▶ _Problem requirements_: Find the line with "Kooperation mit dem" in the entries below, then reproduce it and every line after it down to and including the line with "- Eligible liabilities", exactly.

(Change detection outputs)
+===+
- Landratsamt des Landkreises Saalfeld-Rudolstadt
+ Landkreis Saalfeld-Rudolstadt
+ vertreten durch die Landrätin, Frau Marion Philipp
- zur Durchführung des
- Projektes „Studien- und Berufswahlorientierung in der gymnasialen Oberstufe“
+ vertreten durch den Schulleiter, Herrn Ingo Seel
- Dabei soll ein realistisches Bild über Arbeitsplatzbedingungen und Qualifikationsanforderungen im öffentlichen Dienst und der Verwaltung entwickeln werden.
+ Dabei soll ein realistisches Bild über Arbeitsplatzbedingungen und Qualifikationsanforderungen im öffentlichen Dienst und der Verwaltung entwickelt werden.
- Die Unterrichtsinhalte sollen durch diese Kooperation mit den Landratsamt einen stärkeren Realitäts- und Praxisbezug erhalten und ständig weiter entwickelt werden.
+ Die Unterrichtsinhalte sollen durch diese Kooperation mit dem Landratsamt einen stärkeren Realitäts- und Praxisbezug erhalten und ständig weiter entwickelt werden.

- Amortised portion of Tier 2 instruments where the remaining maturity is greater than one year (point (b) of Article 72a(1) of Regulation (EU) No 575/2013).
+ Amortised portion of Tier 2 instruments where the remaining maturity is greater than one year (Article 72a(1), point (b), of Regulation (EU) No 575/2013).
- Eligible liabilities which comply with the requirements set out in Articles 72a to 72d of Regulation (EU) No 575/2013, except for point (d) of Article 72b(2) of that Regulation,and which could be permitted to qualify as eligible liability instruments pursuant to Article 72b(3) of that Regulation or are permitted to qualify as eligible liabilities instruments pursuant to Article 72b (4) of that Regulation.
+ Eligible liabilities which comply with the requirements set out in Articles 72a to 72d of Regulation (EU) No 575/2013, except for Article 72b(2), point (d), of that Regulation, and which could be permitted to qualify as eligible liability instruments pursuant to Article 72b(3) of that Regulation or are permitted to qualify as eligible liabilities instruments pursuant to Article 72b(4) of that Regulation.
+===+
▶ _Finished task_:
+ Die Unterrichtsinhalte sollen durch diese Kooperation mit dem Landratsamt einen stärkeren Realitäts- und Praxisbezug erhalten und ständig weiter entwickelt werden.

- Amortised portion of Tier 2 instruments where the remaining maturity is greater than one year (point (b) of Article 72a(1) of Regulation (EU) No 575/2013).
+ Amortised portion of Tier 2 instruments where the remaining maturity is greater than one year (Article 72a(1), point (b), of Regulation (EU) No 575/2013).
- Eligible liabilities which comply with the requirements set out in Articles 72a to 72d of Regulation (EU) No 575/2013, except for point (d) of Article 72b(2) of that Regulation,and which could be permitted to qualify as eligible liability instruments pursuant to Article 72b(3) of that Regulation or are permitted to qualify as eligible liabilities instruments pursuant to Article 72b (4) of that Regulation.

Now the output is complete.